Un poema lleno de recuerdos y sentimientos titulado Los pollitos dedicó el escritor y poeta sancarleño Adriano Corrales Arias a su hermano Manrique un hombre que en vida se ganó el cariño de miles de sancarleños.
Los pollitos
A Manrique
Recuerdo aquella silla de ruedas, mejor dicho, aquel carretón celeste de madera artesanal. Así le llamaste, o le llamamos: Los pollitos. Tal vez porque sus ruedas, a falta de aceite, chirriaban como polluelos recién nacidos. Recuerdo bien cómo te paseábamos, corríamos y saltábamos por el amplio patio de la casa en Marsella. O por los polvazales de su única calle.
Abuelo en especial porque te consentía. Nos cortaba el cabello. Y alertaba a padre y madre sobre las huellas frescas de jaguares o pumas. Cuando murió te visitaba por las noches. No asustaba. Platicaban ustedes. Se lo contaste a mamá. Y mamá te creía. Yo también pues soñaba con el abuelo Chofo de brazos cruzados tendido sobre el amplio mostrador de la pulpería. Allí murió mientras padre andaba de compras en la capital.
Descansábamos de juegos y correrías cuando llovía y llovía. Desde la ventana contemplábamos los largos aguaceros y los relámpagos.
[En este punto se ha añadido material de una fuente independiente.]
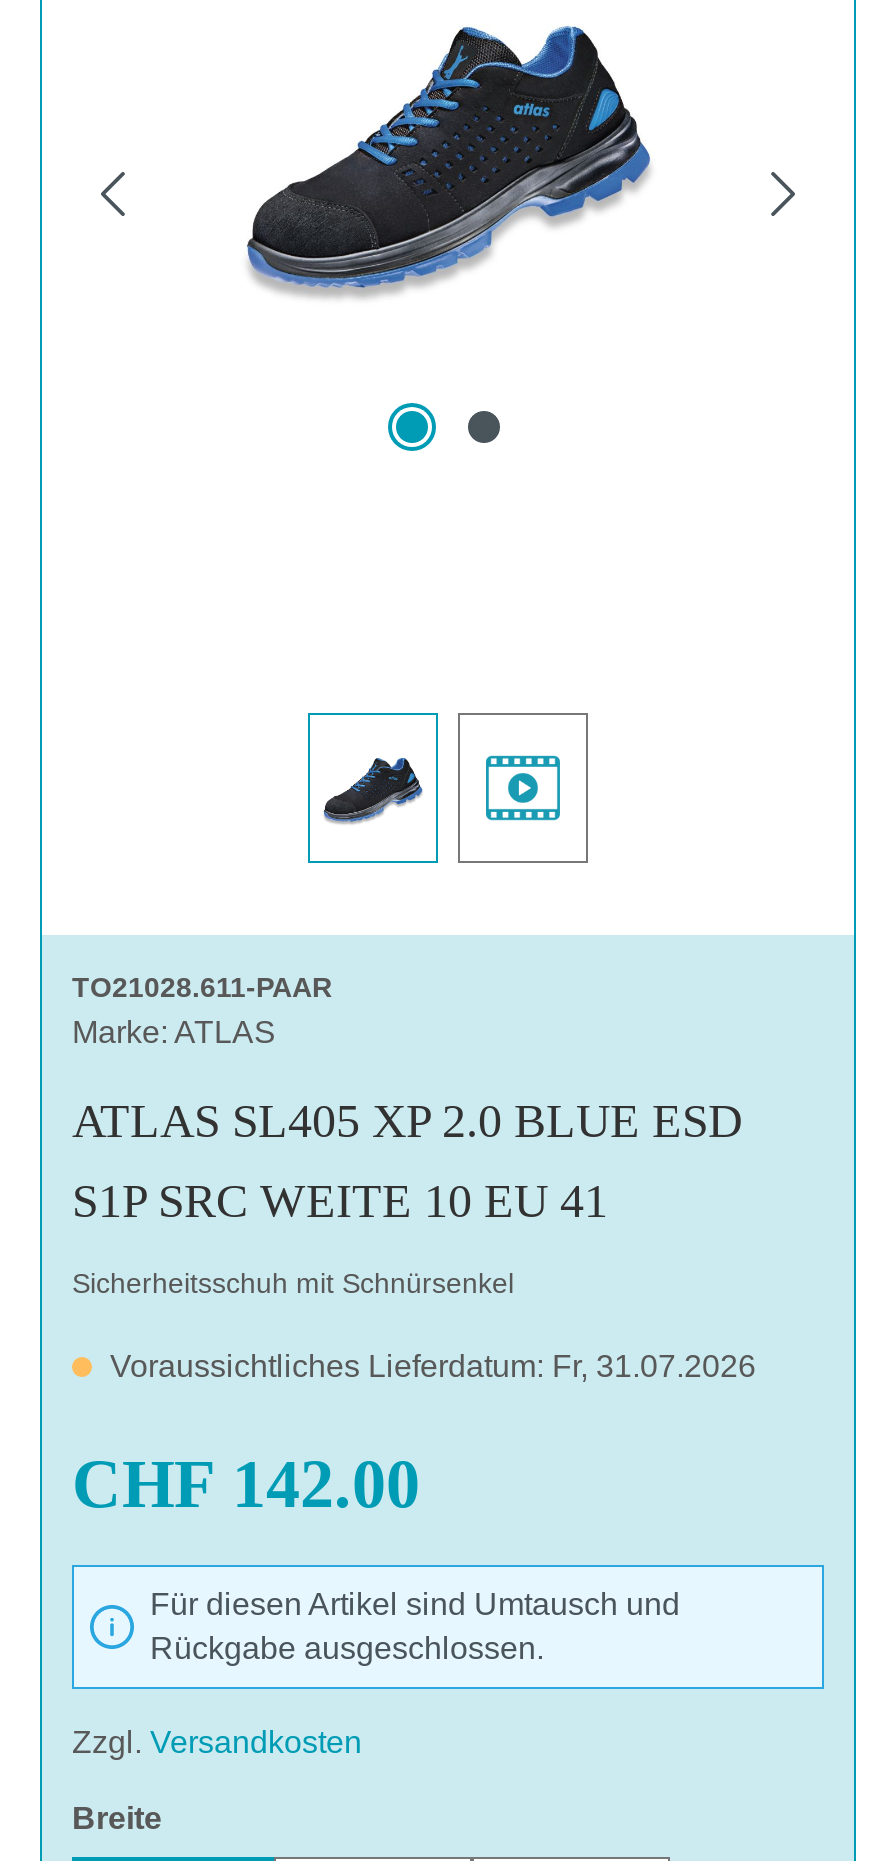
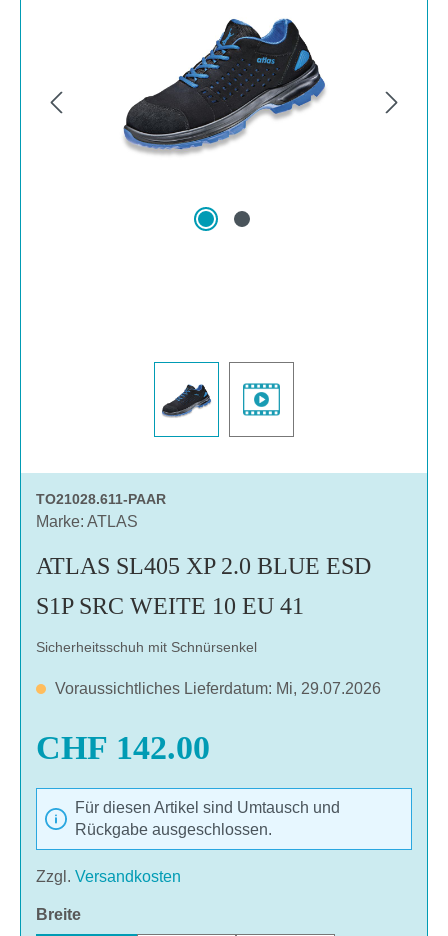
[110,1349,756,1383] Voraussichtliches Lieferdatum: Fr, 31.07.2026 -> [55,680,381,697] Voraussichtliches Lieferdatum: Mi, 29.07.2026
Las bestias empapadas, tristes, cabizbajas. Madre encorvada en la singer, o alrededor de velas, canfineras, lámparas de gas, o del fogón y cocina de leña, nos aleccionaba con cuentos de sombras y aparecidos.
Más tarde llegaron el metal y el caucho. ¿En Venecia? No, ya en Villa Quesada. Donación de la Caja del Seguro, mejor dicho, derecho aplicado por el nuevo estado solidario. Y entonces la movilidad era mayor. En el barrio San Roque. O en el centro de la ciudad. En aquella casa donde sí asustaban. En el segundo piso aparecían los fantasmas. Quizás ex combatientes del cuarenta y ocho. Tal vez ánimas del barrio perdidas en sus aniversarios. O en la amplia casa de madera verde. Y luego en el barrio San Antonio, o por el acantilado hacia el río que bordeaba el plantel municipal. Y en el barrio Baltazar Quesada. Allí las glorias de las orquídeas de madre.
Y siempre el olor a pan recién horneado. El cloquear de las gallinas. El galope lejano y los mugidos. Los árboles de toronja y naranja agria. Los perros collie, pekinés y Barón, el pastor alemán jugueteando con tu silla, halándola y ladrándole. Igual Daga allá en Marsella con la pandilla de hermanos y vecinos cuando se jugaba la puntual mejenga con toronjas o vejigas de chancho. Abuela despotricando y colocándonos apodos. O insultando a los vecinos. Practicando apuestas con nuestros puños. O haciendo de celestina con algunas primas. Y más sustos: llovía ropa blanca de los techos o del cielo.
Luego mi partida. Los estudios. La guerra. Los llantos. La sangrante selva de la guerrilla. Los países lejanos. Y seguir la ruta cuando los años nos sobrepasen. Porque no hay nada mejor que gastar los días en abrazos, despedidas y reencuentros.
Las naranjas ya están maduras. Las toronjas caen cual enormes manzanas de agua o mangos. Nos envuelve la niebla por la ciudad cuajada de silencios, nave extraña donde el espanto es de otro tipo pues escuchamos, allá lejos, muy lejos, por lodazales y polvaredas, el chirrido perenne de unas ruedas de madera sin aceite como garúa, pelo de gato, triste melodía en tocadiscos o fantasmal carreta sin bueyes.